An HP UX-11i Performance Management Methodology
Although performance management and crisis management (including performance problem resolution) require different techniques and data collection, the same basic methodology can be used for both. Performance management uses the following steps:
-
Assessment
-
Measurement
-
Interpretation and Analysis
-
Identification of Bottlenecks
-
Tuning or Upgrading the System
The flow chart in Figure 3-1 summarizes the performance methodology that will be discussed in detail, step by step.
Figure 3-1. Performance Management Methodology
3.1 Assessment
Assessment often involves asking lots of questions, as the following example shows.
From Bob's Consulting Log I spent the entire morning asking people a lot of questions about the application, the system configuration, and how users perceived the performance problem. At lunch, the person who hired me said he was surprised that I had not yet logged onto the system. I told him my approach is to ask questions first and collect system data second. Later that day, I did obtain some data from the system, but the most important clue to the nature of the problem came from interviewing the users.
These questions are necessary to help you understand your limits as a performance professional, as well as those things that you can change. The following items must be learned during the assessment phase:
-
System configuration
-
Application design
-
Performance expectations
-
Known peak periods
-
Changes in the system configuration or the application
-
Duration of the problem, if applicable
-
The options
-
The politics
3.1.1 System Configuration
System configuration includes both hardware and software configuration. The number of disk drives, how data are distributed on the disks, whether the disks are used with mounted file systems or used in raw mode, the file system parameters, and how the application makes use of themall of these factors are examined during a system configuration assessment. Memory size, the amount of lockable memory, and the amount of swap space are scrutinized in assessing the virtual memory system configuration. You will need to know the processor type and the number in the system. Finally, the kernel (operating system) configuration must be understood, and the values of tunable kernel parameters should be identified. Knowing all these items in advance will make carrying out the various performance management functions much easier.
3.1.2 Application Design
Understanding the design of the application is equally important. It may not be possible for you as a performance specialist to thoroughly understand the design and workings of the application. Optimally, there should be someone with whom the application design can be discussed.
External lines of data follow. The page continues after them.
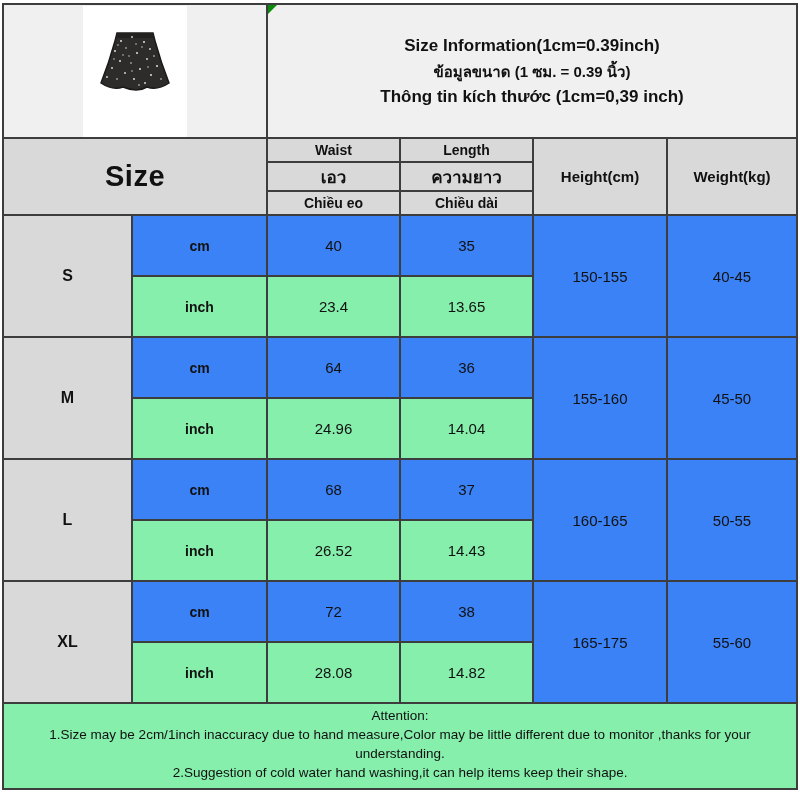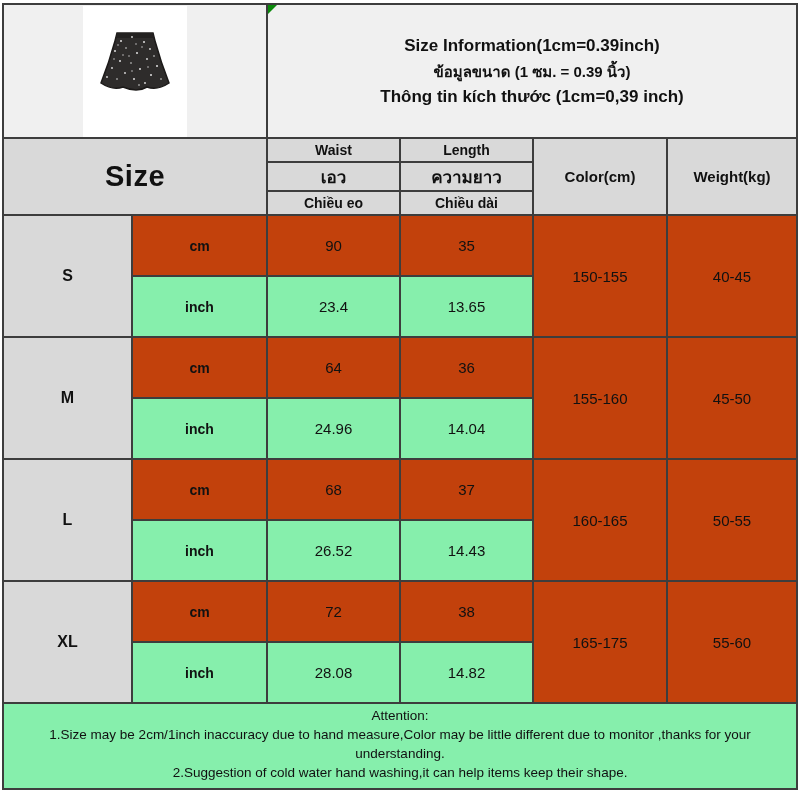"Color(cm)" td.bg-head { text: Color -> Height }
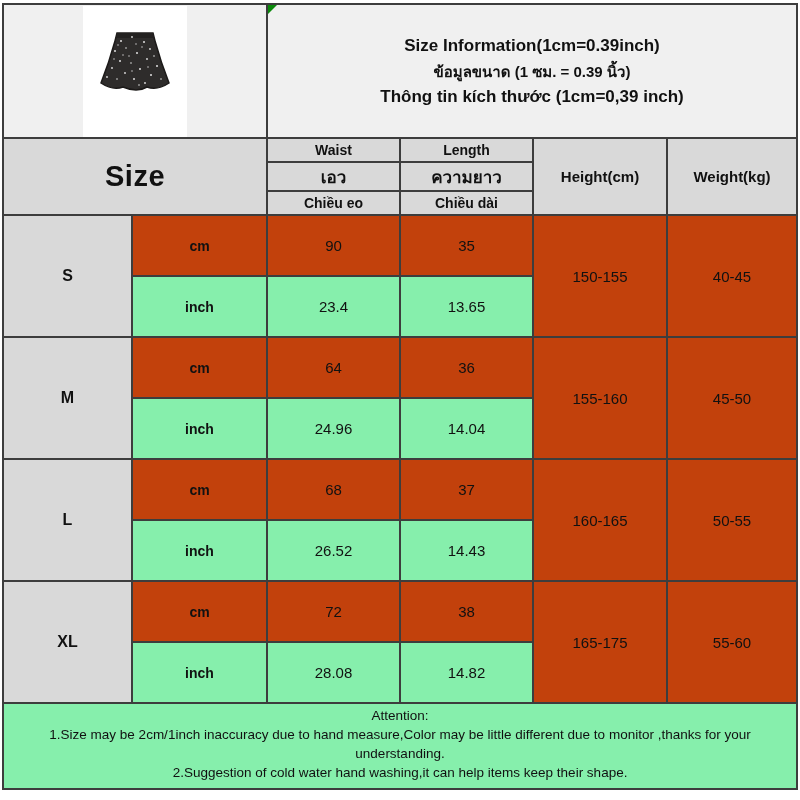"cm" .bg-lt { background: #c2410c -> #3b82f6 }
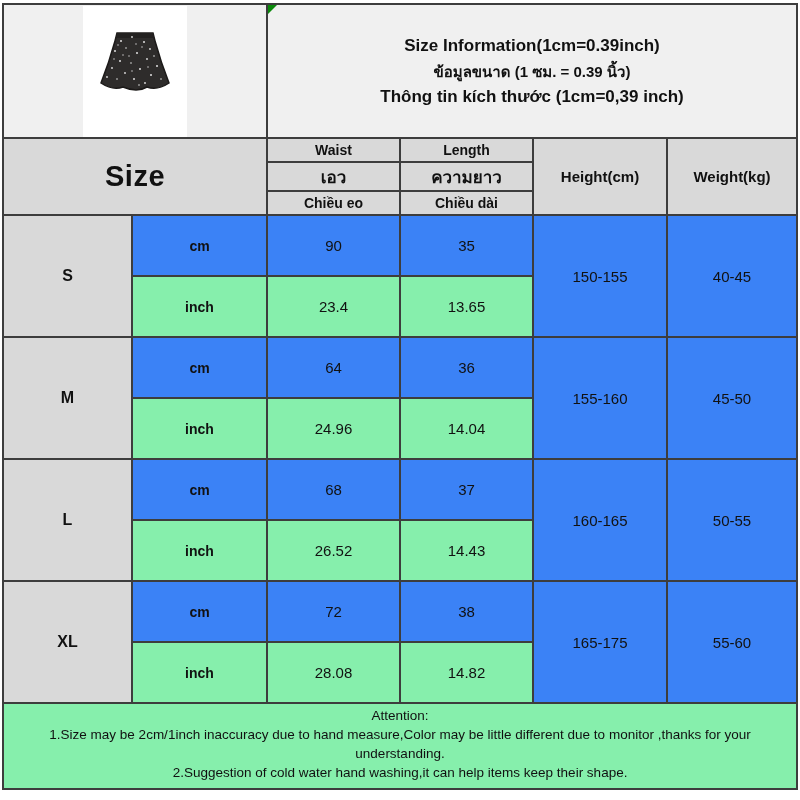"90" td.bg-lt { text: 90 -> 40 }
Such things as inter-process communication (IPC) methods, basic algorithms, how the application accesses the various disks, and whether the application is compute-or I/O-intensive are examples of the knowledge you will need. For instance, with relational databases, it is important to understand whether or not the Relational Database Management System (RDBMS) software supports placing a table and the index that points to it on different disk drives. Some RDBMS products support this and some do not; when this capability is present, it is an important tuning technique for improving database performance. Modern design techniques such as creating multi-threaded applications and the deployment of applications on multi-processor systems require new skills to analyze how the application works and its use of system resources.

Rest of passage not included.